ACTIVITY:
Return only the line that contains "2007: 145 -> none" and each line after it, through the last line of the data below, copied exactly.

DATA:
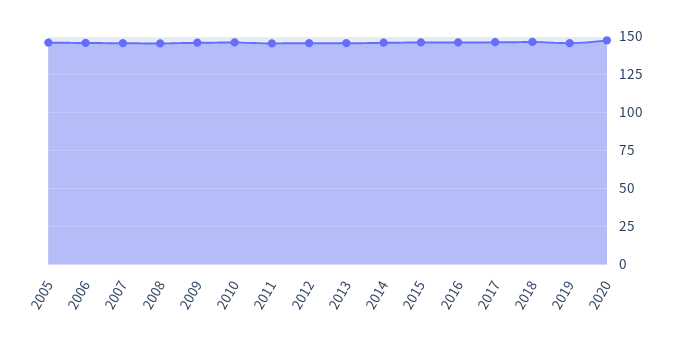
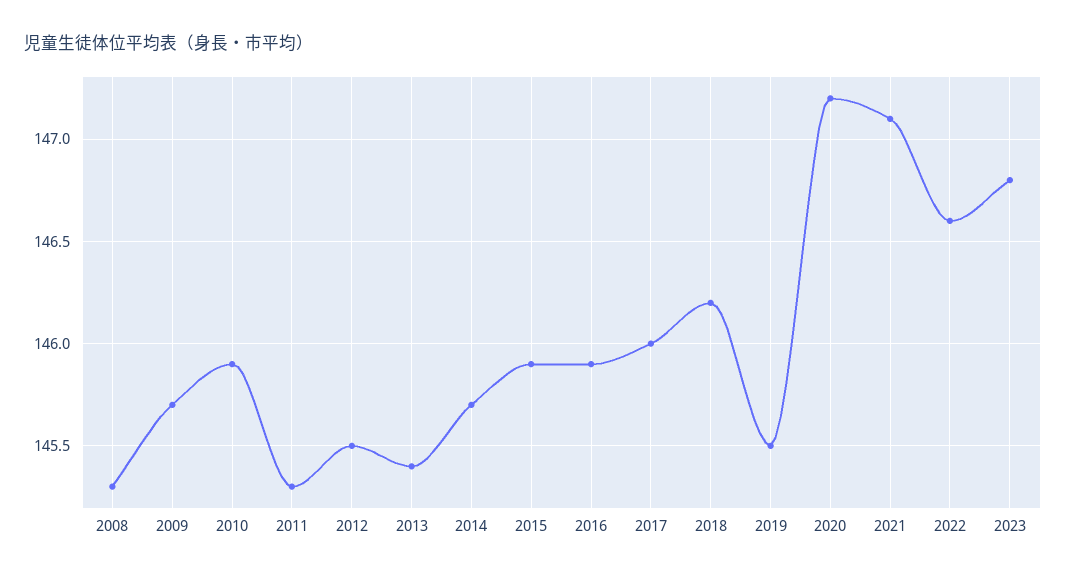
2005: 145 -> none
2006: 145 -> none
2007: 145 -> none
2021: none -> 147.1
2022: none -> 146.6
2023: none -> 146.8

OUTPUT:
2007: 145 -> none
2021: none -> 147.1
2022: none -> 146.6
2023: none -> 146.8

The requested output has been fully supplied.